A British man has constructed his personal lens with an excellent quick 35mm f/0.4 equal bokeh that’s constructed round an outdated episcope projector lens and a mechanical system for controlling focus.
Matt Perks, aka DIYPerks, is a tinkerer who doesn’t purchase something he can’t construct. On his YouTube channel, Perks has constructed all the things from a DIY 4K dwelling cinema projector to a DIY microphone for recording audio in his home-built studio with home-built video lights.
On this case, Perks turned his consideration to a classic episcope lens harvested from an outdated artwork projector. An episcope projector was very talked-about within the Nineteen Sixties and Seventies and would match over a bit of artwork or any object {that a} person would need to challenge onto a wall or display. They had been widespread in faculties on account of their low price and vivid projected picture, which was gained by shining gentle throughout the projector housing, down in direction of the topic. The sunshine would then mirror off a mirror and thru the episcope lens onto the wall.
As Perks admits, episcopes have largely been left behind by the regular march of know-how into the digital realm which he clearly sees as an actual disgrace as a result of the episcope lens provides a exceptional bokeh due to its extremely massive picture subject — on the order of 500mm. To place that in perspective, the usual smartphone digicam picture sensor has a picture circle of roughly eight millimeters, or 0.016 the scale.
To attain the aim of utilizing the episcopic lens together with his digicam, Perks must create an enormous housing and focusing mechanism from scratch. And even then, the biggest obstacle to capturing a picture, is that there isn’t a digital picture sensor made that’s massive sufficient to seize the complete picture circle the episcope lens can provide.
One choice could be to seize the picture as it’s being projected off the wall, however that comes with its personal set of picture high quality points from distortion to noise. To not point out it could forestall any form of cell use in any respect.
The opposite choice could be to challenge the picture onto an opaque floor after which seize the picture from that. This opened up the opportunity of taking the array nearly wherever if the design was moveable sufficient.

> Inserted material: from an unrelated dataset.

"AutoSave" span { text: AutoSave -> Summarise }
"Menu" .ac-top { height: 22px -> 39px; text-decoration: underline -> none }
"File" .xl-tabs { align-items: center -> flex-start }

Perks used a diffuser sandwiched between two items of acrylic after which constructed round a pyramid-shaped aluminum housing as a customized gentle display. Two, truly: one to carry the episcope lens, and one for his Canon R5 full-frame mirrorless digicam. He then added a Fresnel lens in between to remove undesirable vignetting.
With an origami folded black bellows to dam out as a lot adjoining gentle as attainable, and a 3D printed joystick focusing mechanism to regulate the complete system, Perks was prepared to check out his cumbersome, but attention-grabbing array. The outcomes can greatest be described as trying extra like a direct sensor picture, quite than capturing a mirrored image from an opaque floor.
The episcope lens optically produces a dreamlike picture with unbelievable background separation. Perks labored out that his customized lens array has a crop issue of 0.08 and an aperture of f/0.4, which Perks claims makes his rig twice as quick as a $200,000 Zeiss 50mm f/0.7. The array even works with a smartphone, creating an optical bokeh way more pure than the simulated replication as we speak’s handsets produce via computational pictures.

The entire price to construct his DIY “Perkiscope” episcope lens array is barely $200. Perks has promised a obtain hyperlink for all of the plans to construct an episcope digicam rig of your personal, however on the time of publication, it had not but appeared within the video description. Even armed with these directions, the lens itself often is the hardest factor to supply for the challenge on account of its classic nature.